Assigned task:
Give back every line of the material exactly. Skip the pictures.

Data for the task:
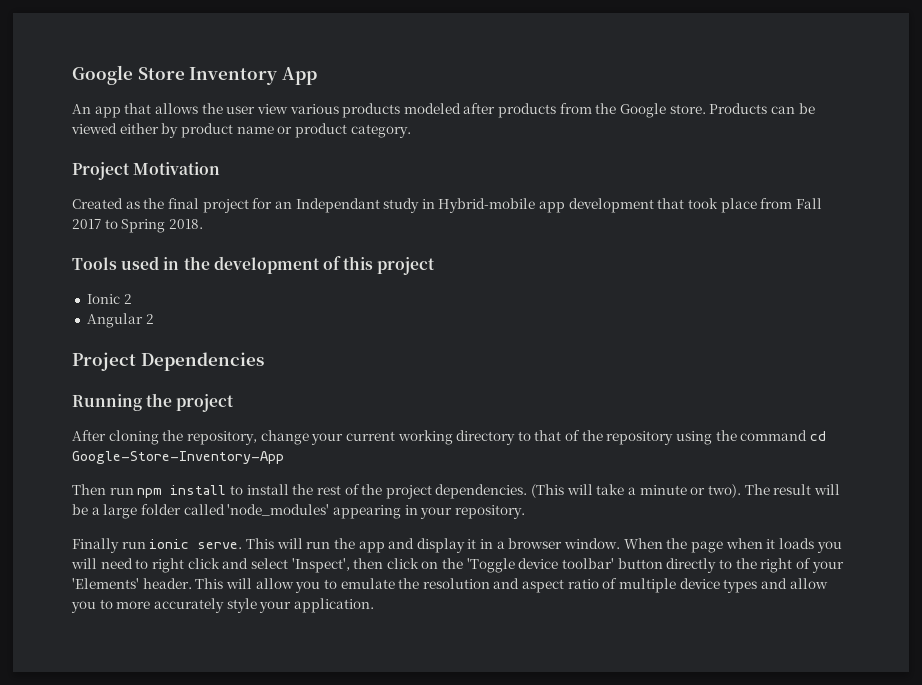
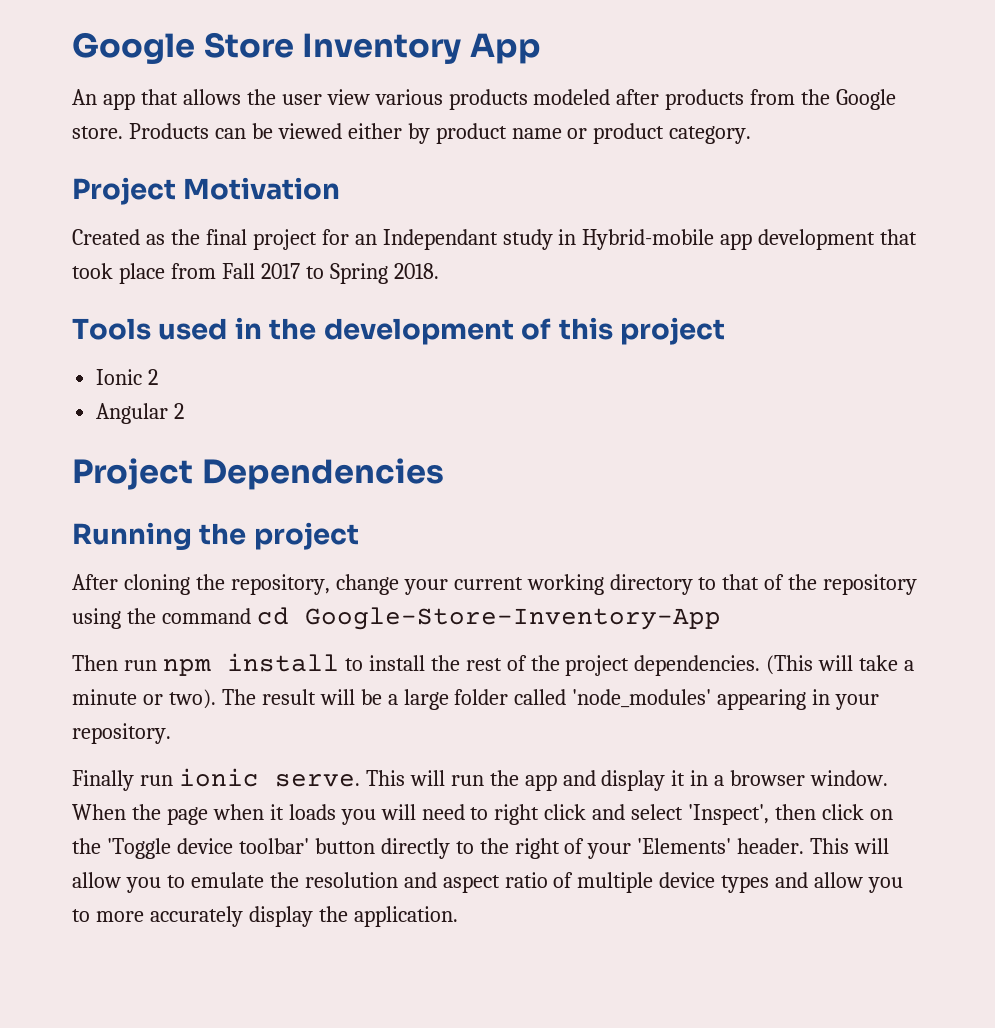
[226,598,292,613] style your -> [248,906,348,927] display the

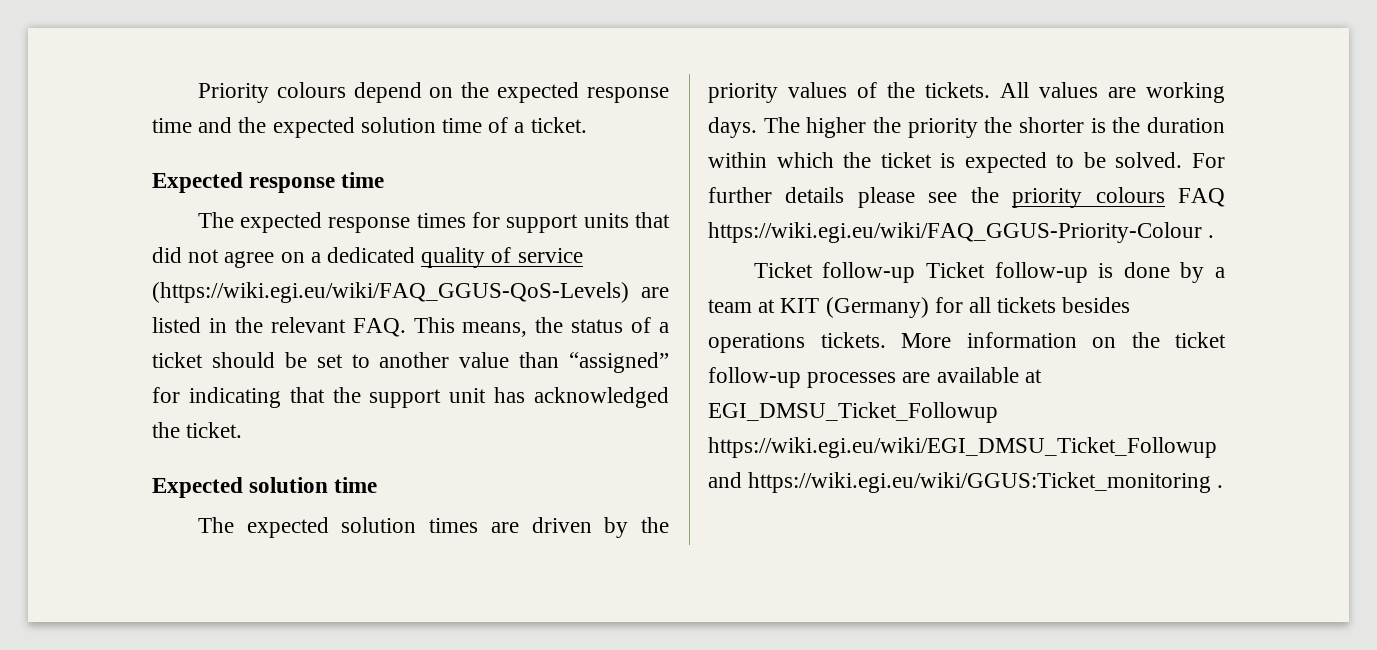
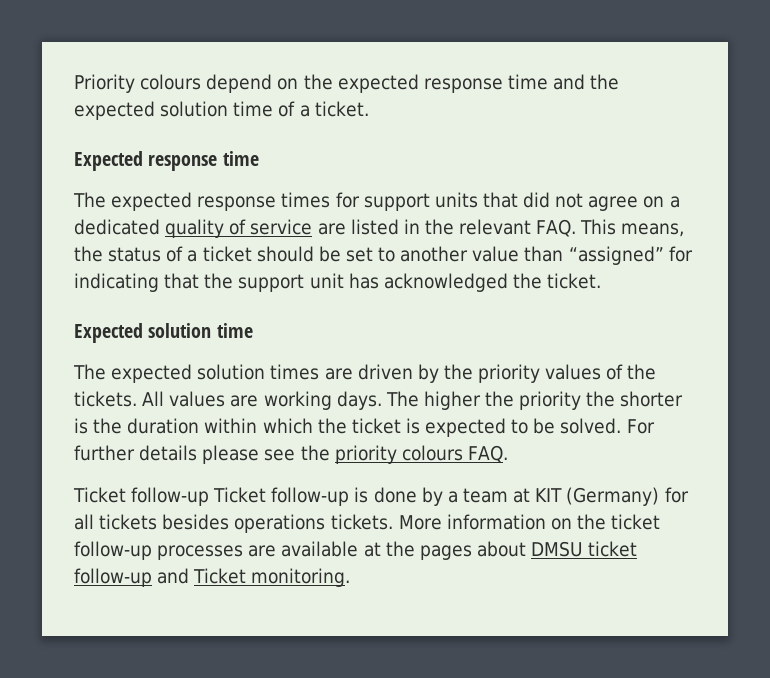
[152,282,629,303] (https://wiki.egi.eu/wiki/FAQ_GGUS-QoS-Levels) -> (313, 227) none
[1178,188,1225,207] [708,222,1215,243] FAQ https://wiki.egi.eu/wiki/FAQ_GGUS-Priority-Colour . -> [467,445,508,463] FAQ.
[708,402,998,423] [708,437,1217,458] [708,472,1224,493] EGI_DMSU_Ticket_Followup https://wiki.egi.eu/wiki/EGI_DMSU_Ticket_Followup and https://wiki.egi.eu/wiki/GGUS:Ticket_monitoring . -> [385,541,638,560] [74,568,351,587] the pages about DMSU ticket follow-up and Ticket monitoring.

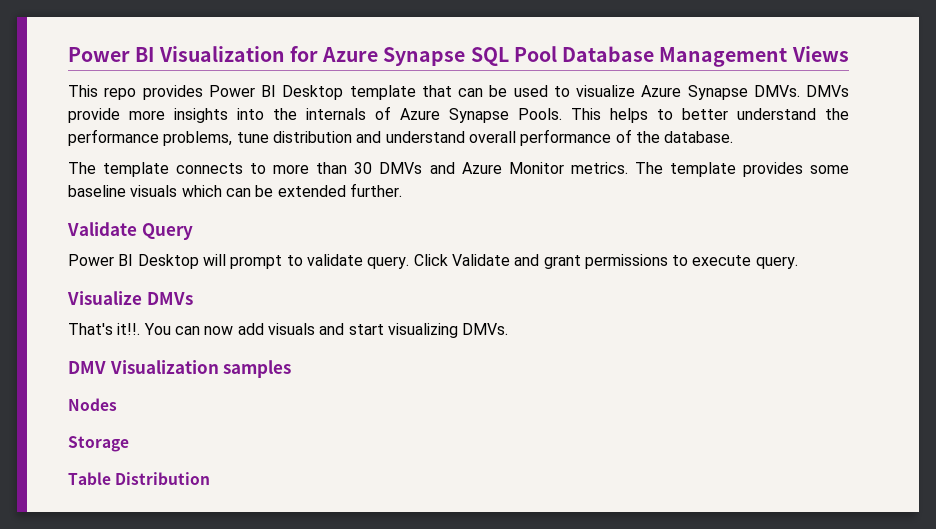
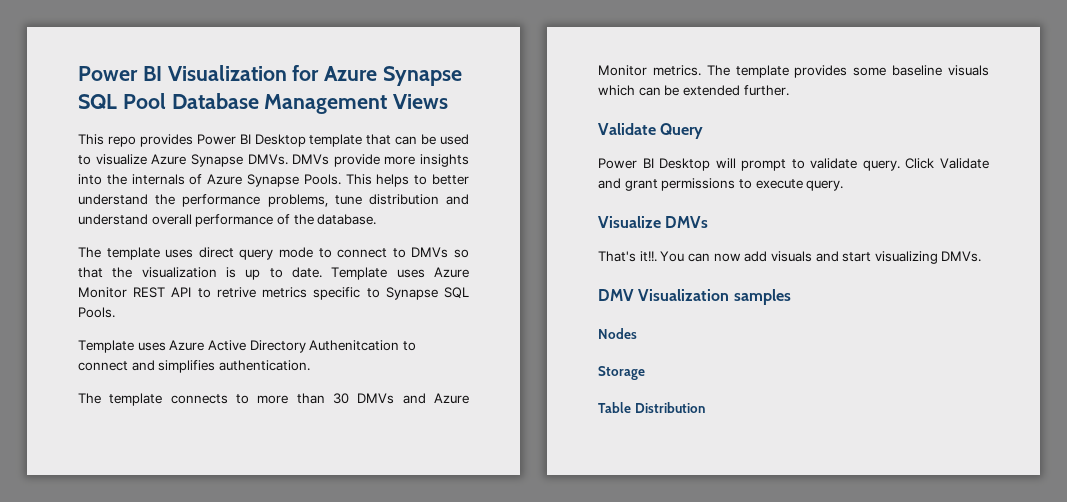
(734, 137) none -> [78,247,470,260] [78,267,469,280] [78,287,470,300] [78,307,115,318] [78,340,416,353] [78,360,310,373] // The template uses direct query mode to connect to DMVs so that the visualization is up to date. Template uses Azure Monitor REST API to retrive metrics specific to Synapse SQL Pools. // Template uses Azure Active Directory Authenitcation to connect and simplifies authentication.

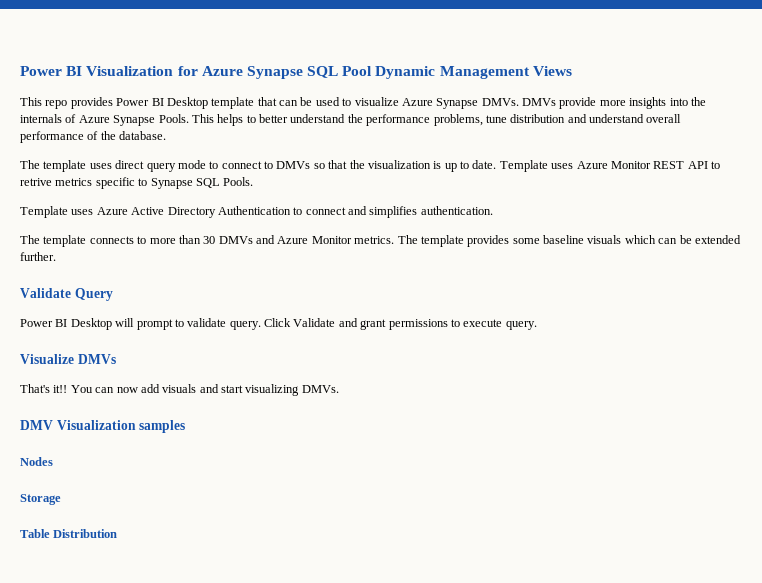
[171,93,259,109] Database -> [375,66,436,79] Dynamic
[309,340,400,351] Authenitcation -> [217,206,291,215] Authentication
[639,251,657,262] it!!. -> [53,385,68,393] it!!

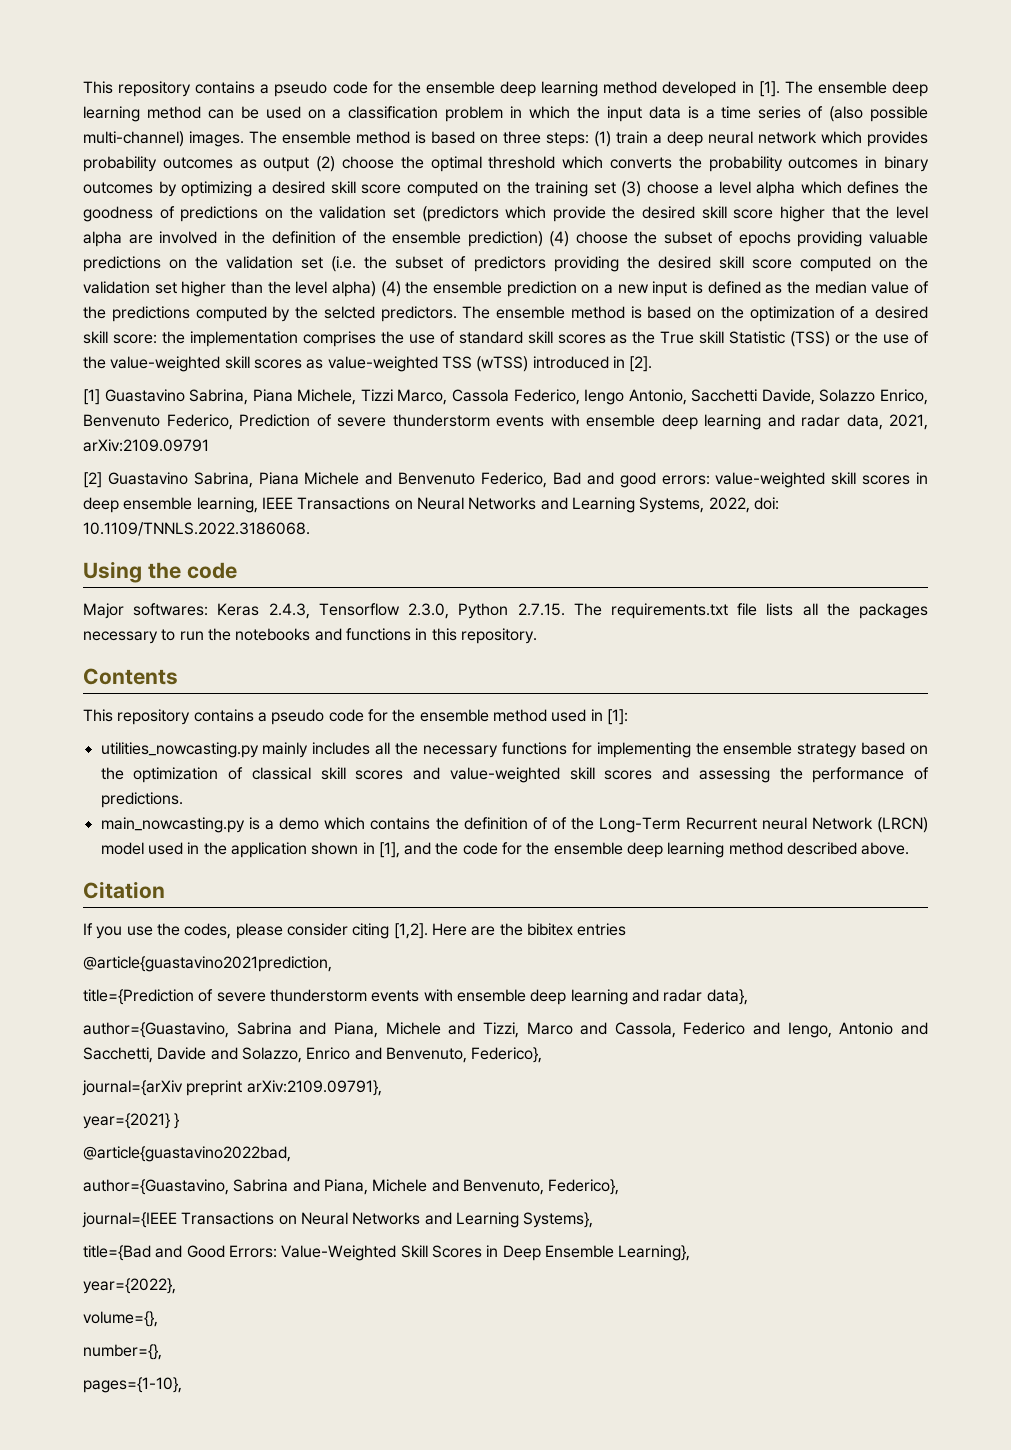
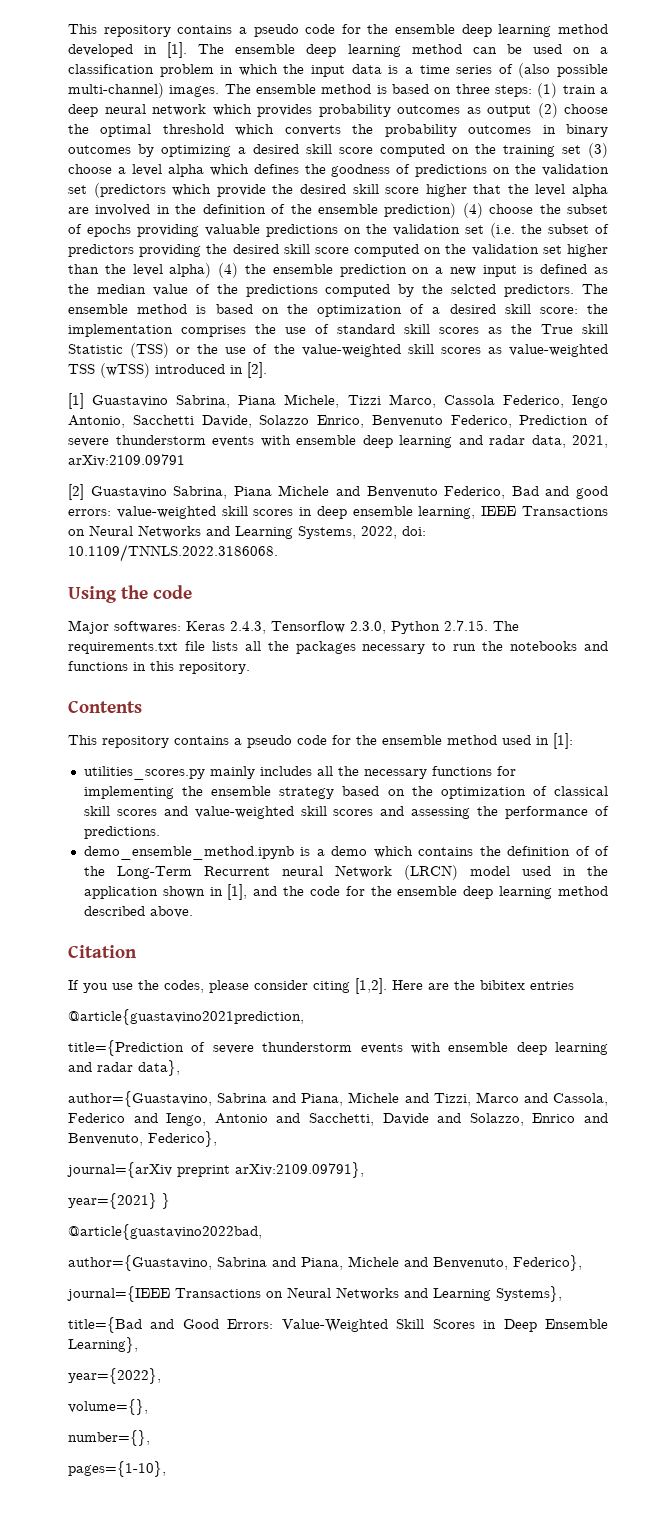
[100,742,259,758] utilities_nowcasting.py -> [83,766,205,780] utilities_scores.py
[100,817,245,833] main_nowcasting.py -> [83,846,294,860] demo_ensemble_method.ipynb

Finished exercise:
[226,598,292,613] style your -> [248,906,348,927] display the

[152,282,629,303] (https://wiki.egi.eu/wiki/FAQ_GGUS-QoS-Levels) -> (313, 227) none
[1178,188,1225,207] [708,222,1215,243] FAQ https://wiki.egi.eu/wiki/FAQ_GGUS-Priority-Colour . -> [467,445,508,463] FAQ.
[708,402,998,423] [708,437,1217,458] [708,472,1224,493] EGI_DMSU_Ticket_Followup https://wiki.egi.eu/wiki/EGI_DMSU_Ticket_Followup and https://wiki.egi.eu/wiki/GGUS:Ticket_monitoring . -> [385,541,638,560] [74,568,351,587] the pages about DMSU ticket follow-up and Ticket monitoring.

(734, 137) none -> [78,247,470,260] [78,267,469,280] [78,287,470,300] [78,307,115,318] [78,340,416,353] [78,360,310,373] // The template uses direct query mode to connect to DMVs so that the visualization is up to date. Template uses Azure Monitor REST API to retrive metrics specific to Synapse SQL Pools. // Template uses Azure Active Directory Authenitcation to connect and simplifies authentication.

[171,93,259,109] Database -> [375,66,436,79] Dynamic
[309,340,400,351] Authenitcation -> [217,206,291,215] Authentication
[639,251,657,262] it!!. -> [53,385,68,393] it!!

[100,742,259,758] utilities_nowcasting.py -> [83,766,205,780] utilities_scores.py
[100,817,245,833] main_nowcasting.py -> [83,846,294,860] demo_ensemble_method.ipynb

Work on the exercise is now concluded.